■ **EXERCISE DATA**:
===

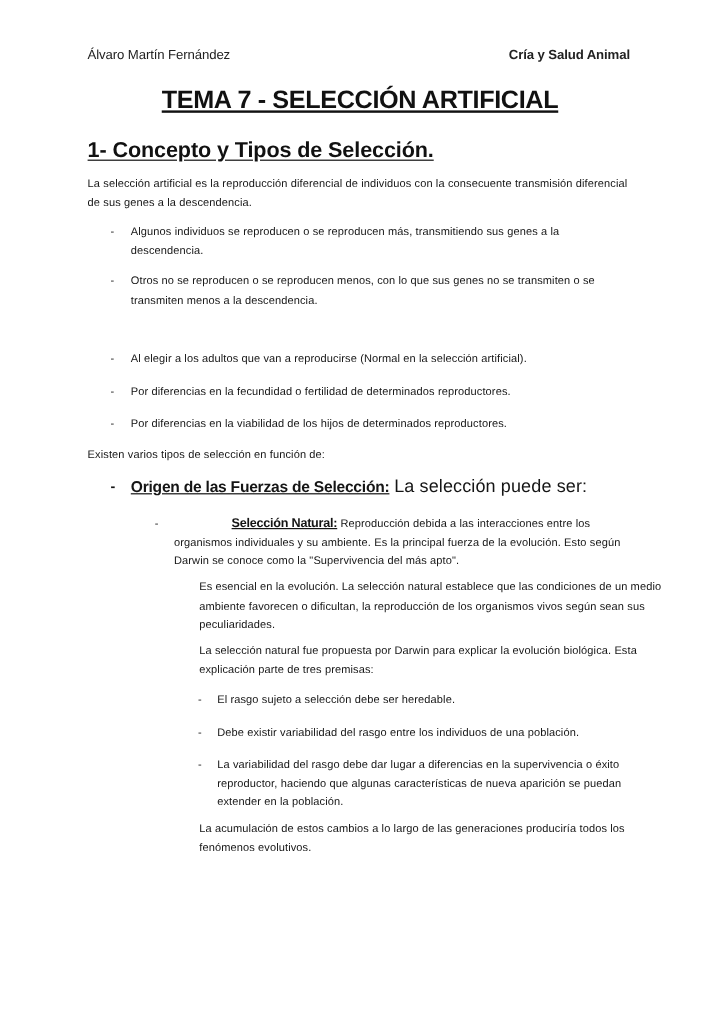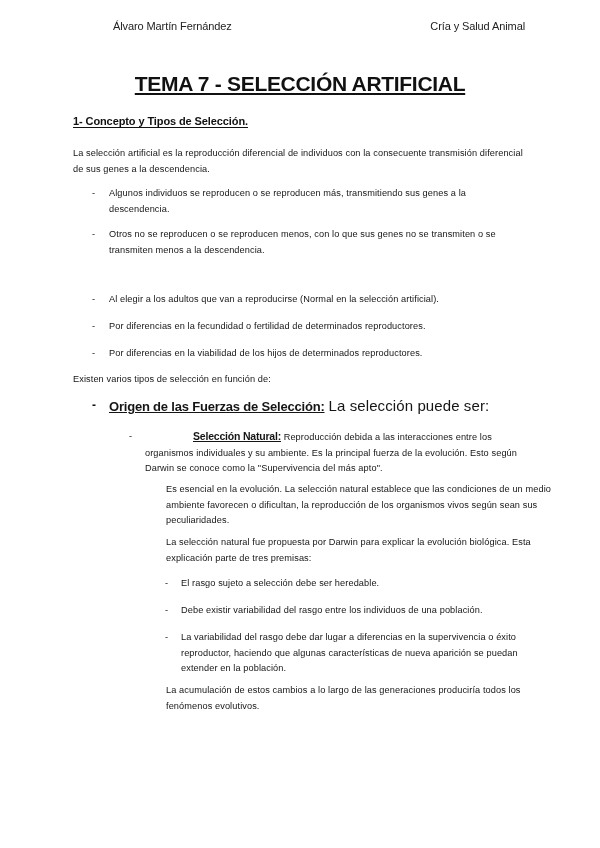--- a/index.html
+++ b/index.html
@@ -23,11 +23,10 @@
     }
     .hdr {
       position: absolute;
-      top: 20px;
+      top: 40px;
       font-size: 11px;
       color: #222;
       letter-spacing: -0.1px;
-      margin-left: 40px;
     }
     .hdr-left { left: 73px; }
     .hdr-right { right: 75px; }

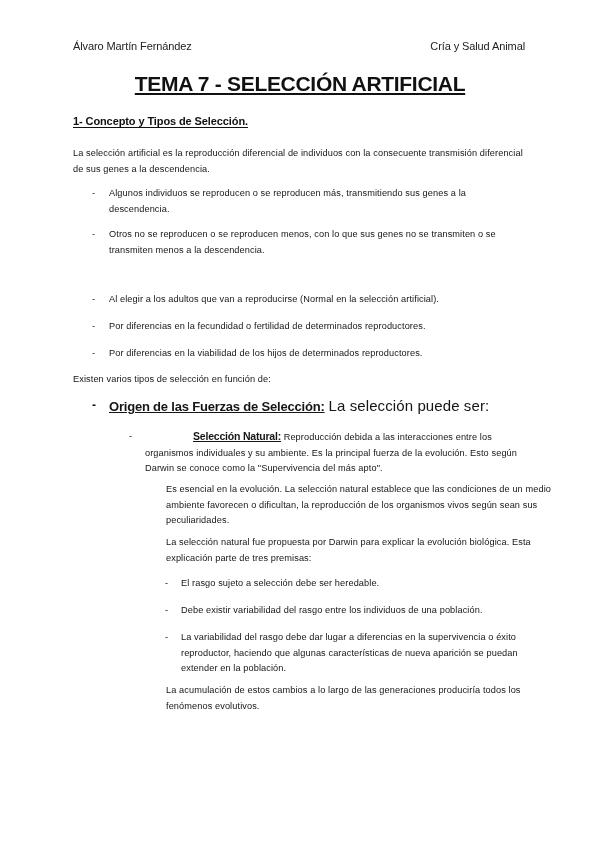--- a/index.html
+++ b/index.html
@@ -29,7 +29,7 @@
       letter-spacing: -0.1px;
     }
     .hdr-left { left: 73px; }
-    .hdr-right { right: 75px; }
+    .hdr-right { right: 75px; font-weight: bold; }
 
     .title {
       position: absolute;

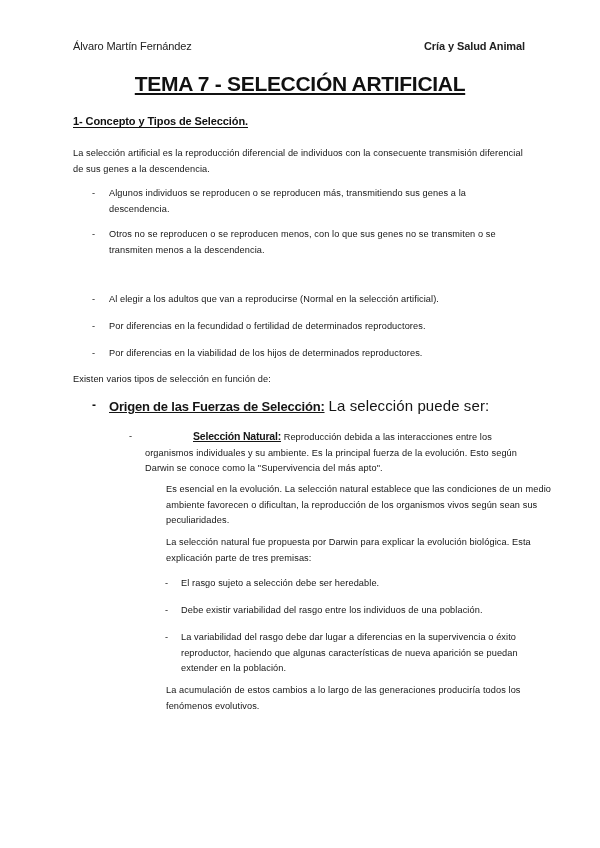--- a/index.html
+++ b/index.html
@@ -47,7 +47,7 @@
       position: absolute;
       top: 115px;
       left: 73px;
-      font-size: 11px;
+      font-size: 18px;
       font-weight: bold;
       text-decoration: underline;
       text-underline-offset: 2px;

===

■ **EXERCISE INSTRUCTIONS**:
Find the lines in the records that include the string "size", and reply with how many there are, nothing more.

■ **YOUR RESPONSE**:
3